● **EXERCISE PROMPT**
Without the pictures, print each of the records below exactly as it appears.

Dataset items
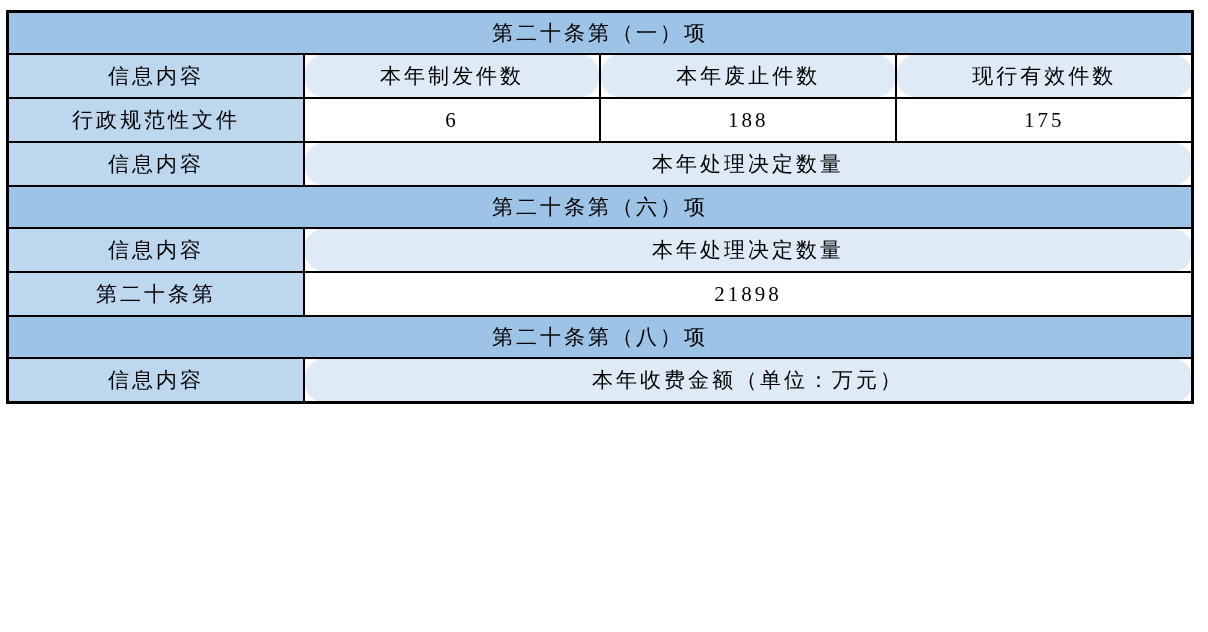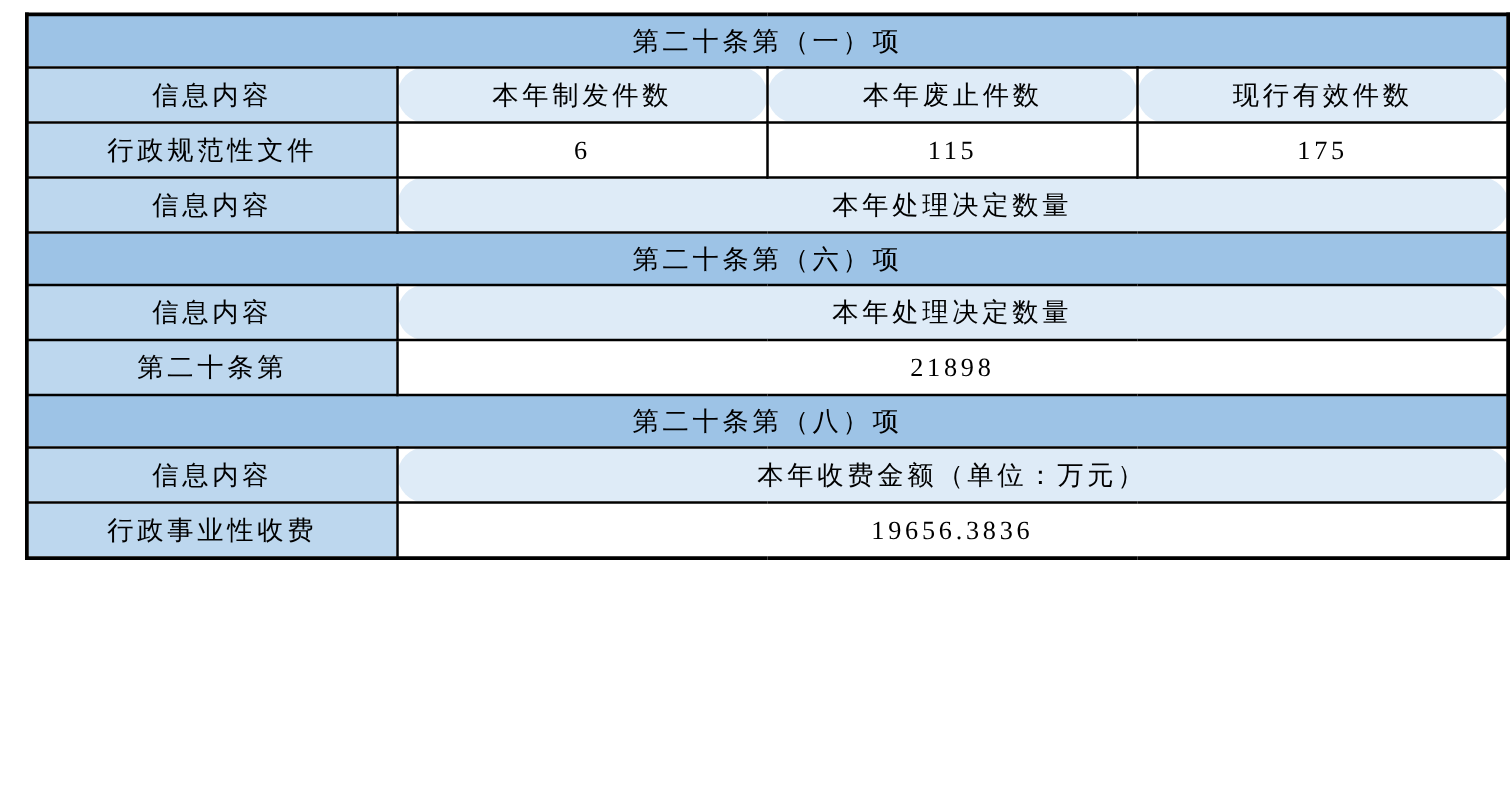--- a/index.html
+++ b/index.html
@@ -14,7 +14,7 @@
     border-collapse: collapse;
     table-layout: fixed;
     width: 1188px;
-    margin: 10px 0 0 20px;
+    margin: 10px 0 0 6px;
     border: 3px solid #000000;
   }
   table.report td {

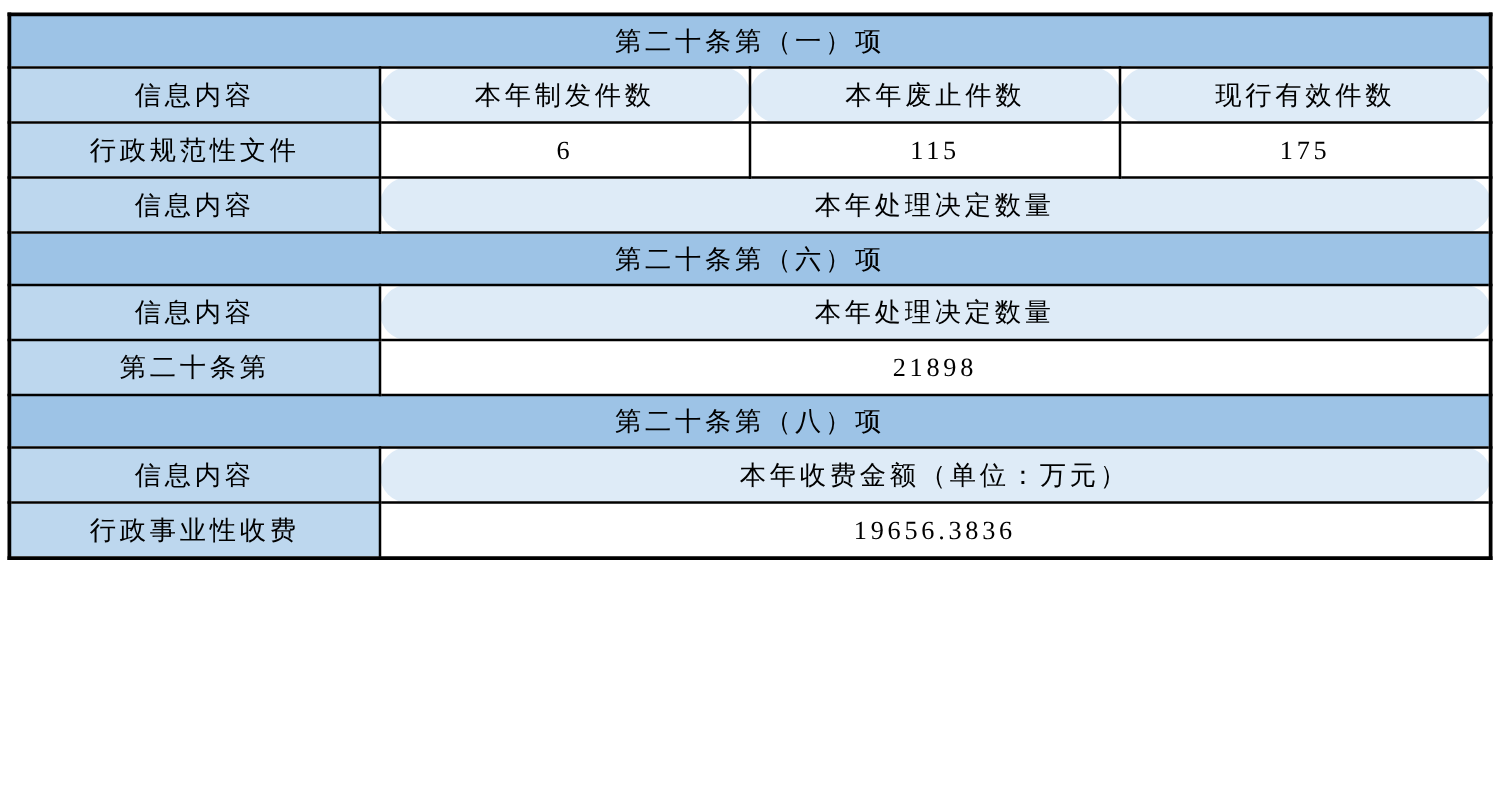--- a/index.html
+++ b/index.html
@@ -68,7 +68,7 @@
   <tr class="body-row">
     <td class="label-cell label-left">行政规范性文件</td>
     <td class="value-cell">6</td>
-    <td class="value-cell">115</td>
+    <td class="value-cell">188</td>
     <td class="value-cell">175</td>
   </tr>
 

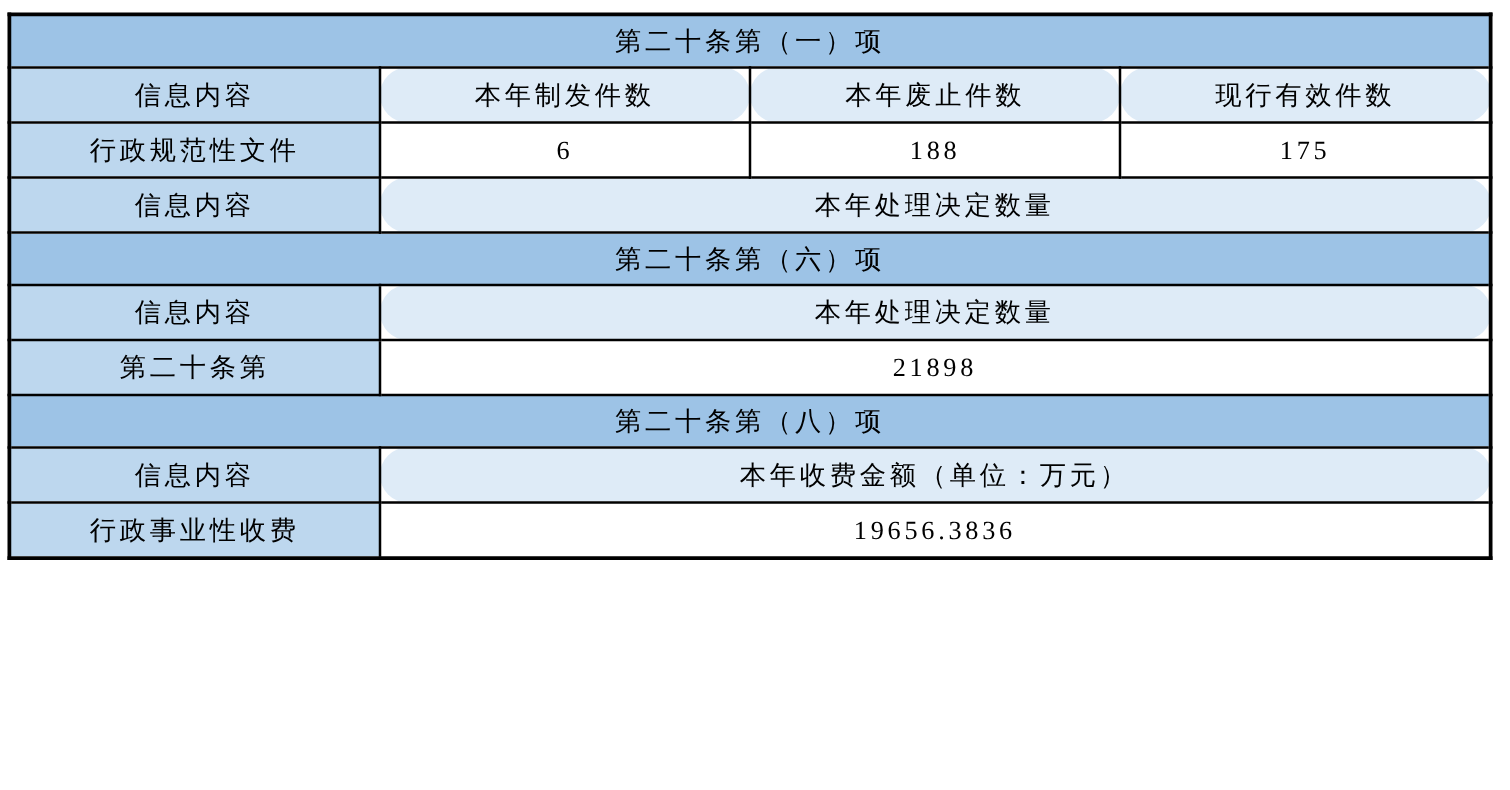--- a/index.html
+++ b/index.html
@@ -96,10 +96,6 @@
     <td class="label-cell">信息内容</td>
     <td class="colhead-cell" colspan="3">本年收费金额（单位：万元）</td>
   </tr>
-  <tr class="body-row">
-    <td class="label-cell label-left">行政事业性收费</td>
-    <td class="value-cell" colspan="3">19656.3836</td>
-  </tr>
 </tbody>
   </table>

● **SOLUTION FOR THIS PROBLEM**
--- a/index.html
+++ b/index.html
@@ -14,7 +14,7 @@
     border-collapse: collapse;
     table-layout: fixed;
     width: 1188px;
-    margin: 10px 0 0 20px;
+    margin: 10px 0 0 6px;
     border: 3px solid #000000;
   }
   table.report td {

--- a/index.html
+++ b/index.html
@@ -68,7 +68,7 @@
   <tr class="body-row">
     <td class="label-cell label-left">行政规范性文件</td>
     <td class="value-cell">6</td>
-    <td class="value-cell">115</td>
+    <td class="value-cell">188</td>
     <td class="value-cell">175</td>
   </tr>
 

--- a/index.html
+++ b/index.html
@@ -96,10 +96,6 @@
     <td class="label-cell">信息内容</td>
     <td class="colhead-cell" colspan="3">本年收费金额（单位：万元）</td>
   </tr>
-  <tr class="body-row">
-    <td class="label-cell label-left">行政事业性收费</td>
-    <td class="value-cell" colspan="3">19656.3836</td>
-  </tr>
 </tbody>
   </table>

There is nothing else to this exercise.